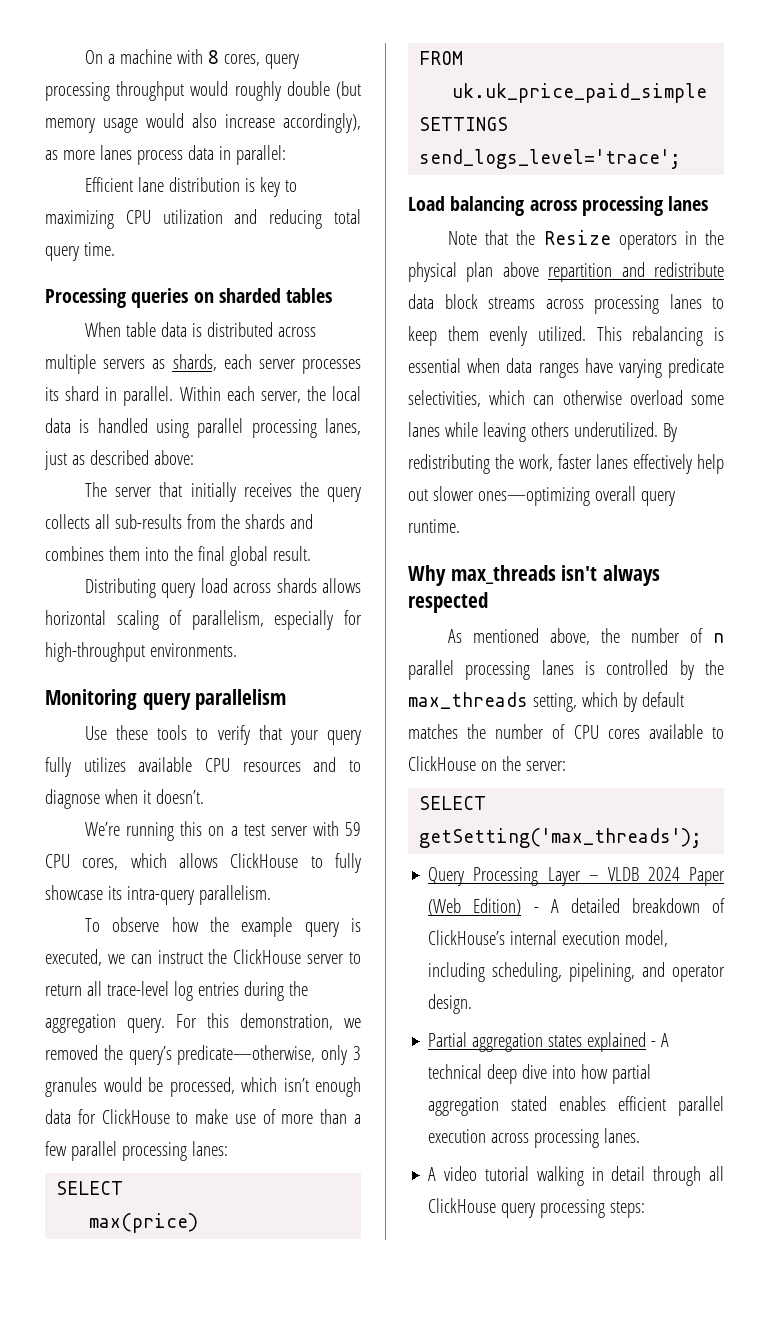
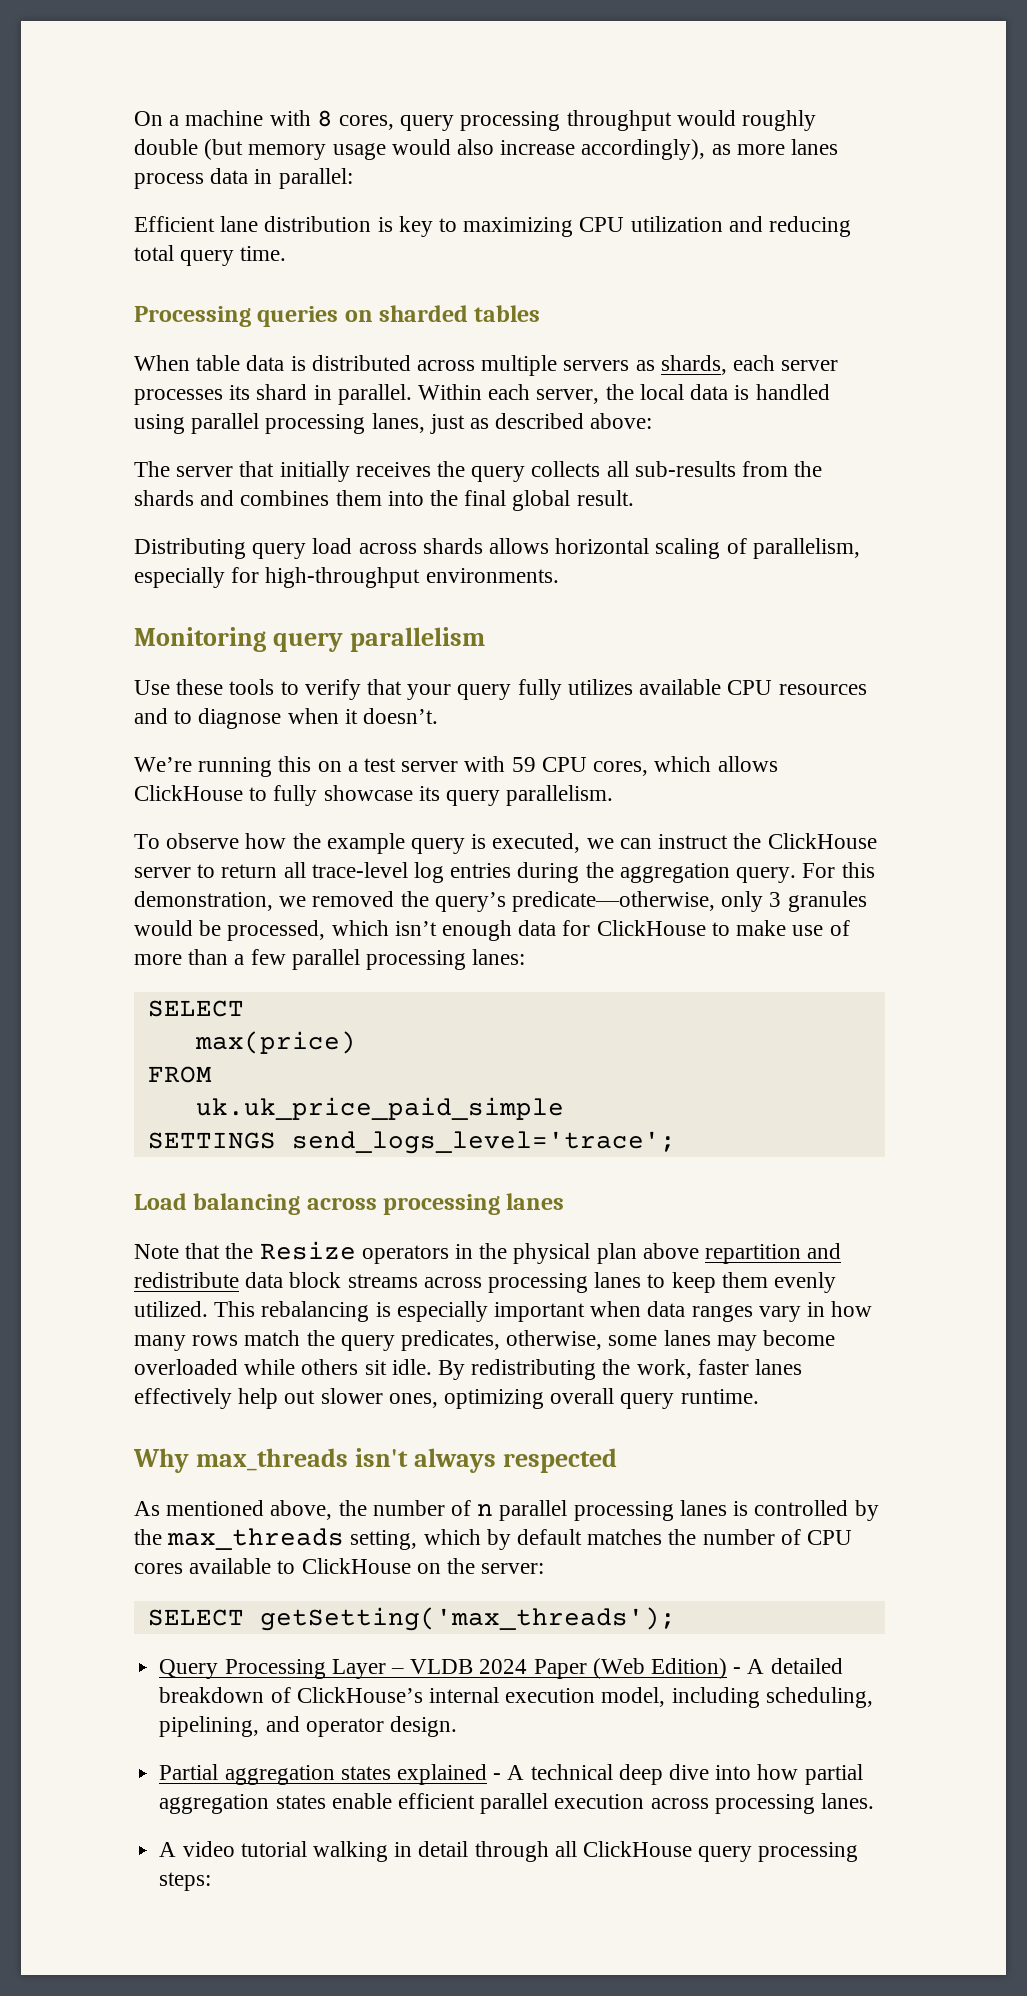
- We’re running this on a test server with 59 CPU cores, which allows ClickHouse to fully showcase its intra-query parallelism.
+ We’re running this on a test server with 59 CPU cores, which allows ClickHouse to fully showcase its query parallelism.
- This rebalancing is essential when data ranges have varying predicate selectivities, which can otherwise overload some lanes while leaving others underutilized.
+ This rebalancing is especially important when data ranges vary in how many rows match the query predicates, otherwise, some lanes may become overloaded while others sit idle.
- By redistributing the work, faster lanes effectively help out slower ones—optimizing overall query runtime.
+ By redistributing the work, faster lanes effectively help out slower ones, optimizing overall query runtime.
- Partial aggregation states explained - A technical deep dive into how partial aggregation stated enables efficient parallel execution across processing lanes.
+ Partial aggregation states explained - A technical deep dive into how partial aggregation states enable efficient parallel execution across processing lanes.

» Work task
The lines above that hold "cores" are the result; show every one of them.

» Exercise response
- We’re running this on a test server with 59 CPU cores, which allows ClickHouse to fully showcase its intra-query parallelism.
+ We’re running this on a test server with 59 CPU cores, which allows ClickHouse to fully showcase its query parallelism.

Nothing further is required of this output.